CHAPTER ONE Everything Changes
Here’s the thing: it’s tough having an older brother who’s a hero. It’s even tougher when he’s dead, because as often as you screw up, he’s never going to screw up again. He’s perfect. He’s also frozen in time at twenty-two, forever handsome—winning smile, great teeth, sparkle in his eye. I know because there’s a photo of him that’s the first thing you see when you walk in the front door. It’s why I came in through the kitchen.
All my life, I’d heard what a great tragedy it is that he’s gone. Left unsaid was what a letdown it is that I remain instead. Fifteen and awkward and unfinished.
His name was Dix, short for Dixon, and he died before I was born. I was the consolation prize. By the time I came along, my parents were older. Not only older, but slightly used up. As if they’d spent all their energy on their only son, and when their second only son came along, they had to go to the reserve energy tanks, which didn’t work quite as well. I slept in the bedroom that had been his, grew up in the same town, went to the same special save-the-world school, even had some of the same teachers, whom I imagined looked at me with sympathy rather than admiration. I was the also-ran.
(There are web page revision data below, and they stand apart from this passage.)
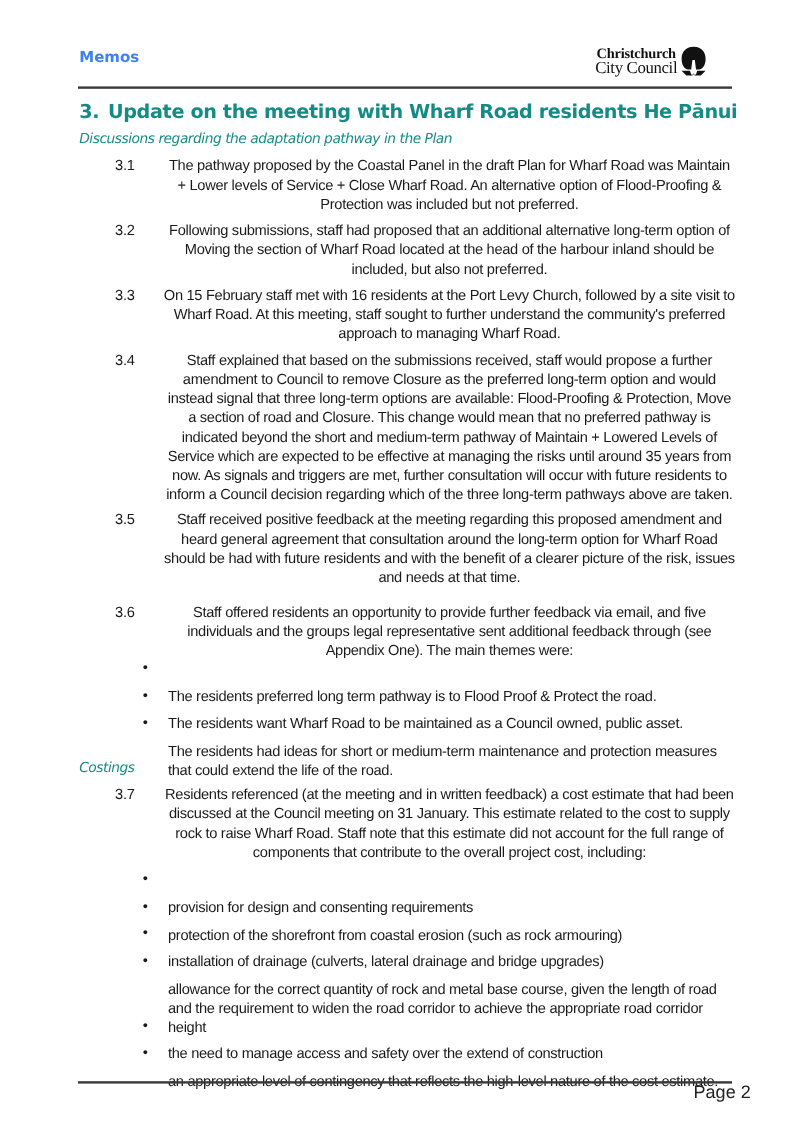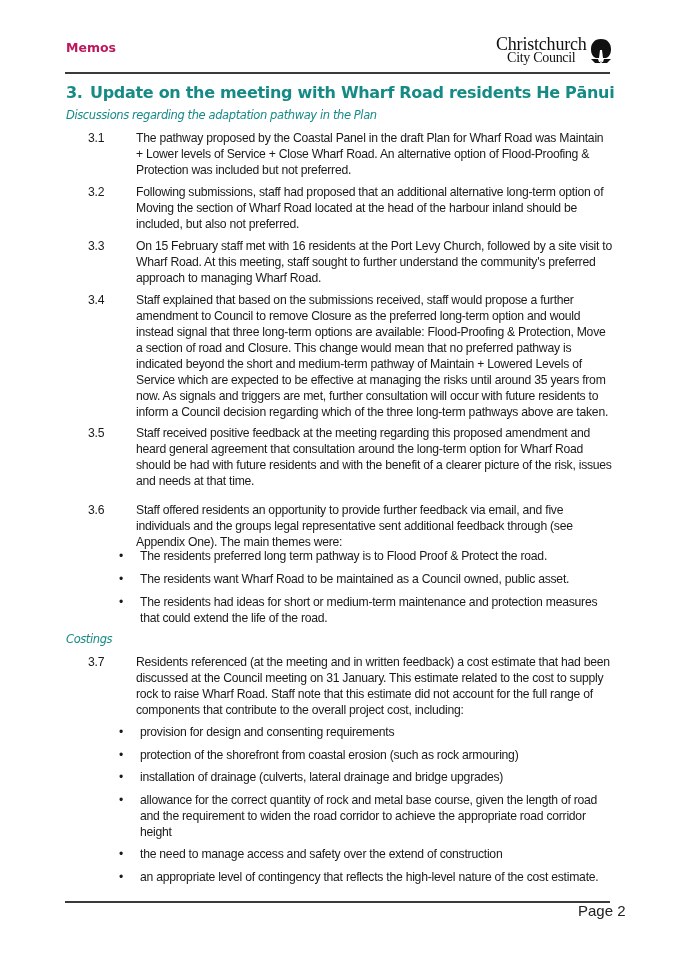"Memos" .header-title { color: #be185d -> #3b82f6 }
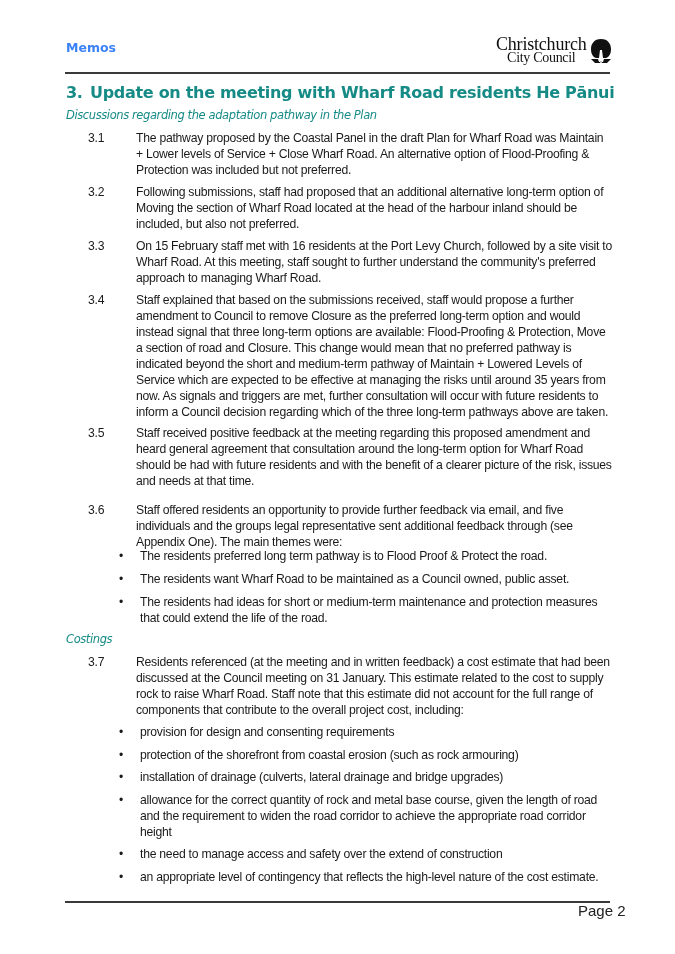"Christchurch" .logo-text .l1 { font-size: 18px -> 12px; font-weight: normal -> bold; text-align: none -> center }
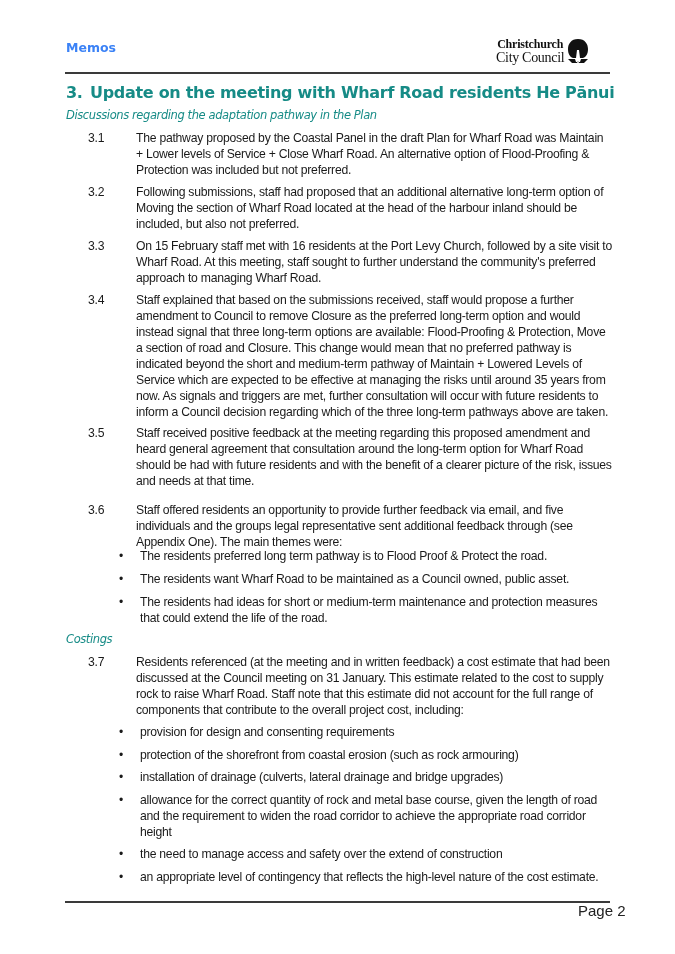"3.1" .para { text-align: none -> center }
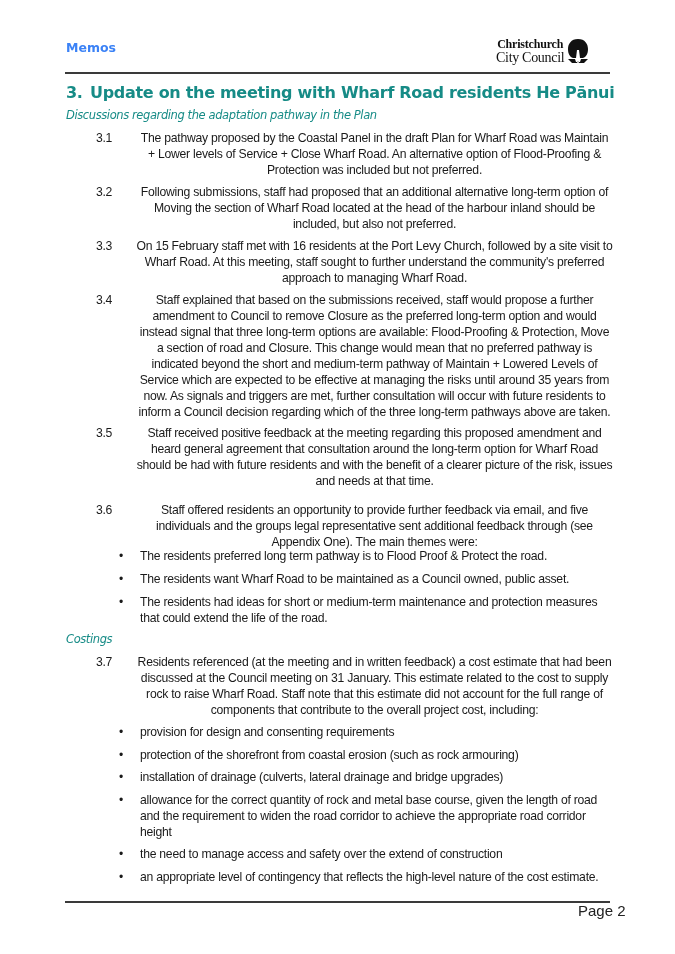"The residents preferred long term" .bullet .btext { margin-top: none -> 24px }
Or that’s what I thought until my Uncle Don came to dinner that September Monday at our cream-colored brick home on Brent Hill in Springfield, Missouri. We had herbed chicken and rutabagas. He was a favorite uncle, never married, constantly in good humor. He was always glad to see me, always calkled me “Colt my boy,” as if “my boy” was my middle name.
They were at the dinner table having decaf coffee and angel food cake when I asked to be excused. I decided to practice my drums before finishing my homework, because Uncle Don was a music fan from back they they actually called it “rock’n’roll.” So I went to my room, cranked up the music, and sat down behind my Ludwigs to finish working out the drum part to a new song by a band I liked. I’d been through it once but I wanted a different sound. Then I remembered I had some new jazz drumsticks in my backpack.
I let the band continue to wail while I headed out to the front hall to fetch them.
Domino one.
I wasn’t sneaking, or being especially quiet. I was still digging my drumsticks out of my backpack when I heard Uncle Don say, “He’s getting pretty good on those drums. He might be good enough to play in a professional band. Has he said what he’d like to be? A professional drummer, or does he show any of his dad’s interest in being a secret agent?”
This stopped me in my tracks. My dad had never been an agent. He was an engineer.
“No,” Mom said. “Thank the Lord.”
A pause. Then Uncle Don said, “Don’t you sometimes wish his parents could see him? I think they’d be so proud.”
There was dead air. Then Mom said, pointedly, “We’ve discussed this.”
It was right about then the hall tilted. I had to put my hand out to steady myself. After a minute of gulping breath, I lurched back to my bedroom.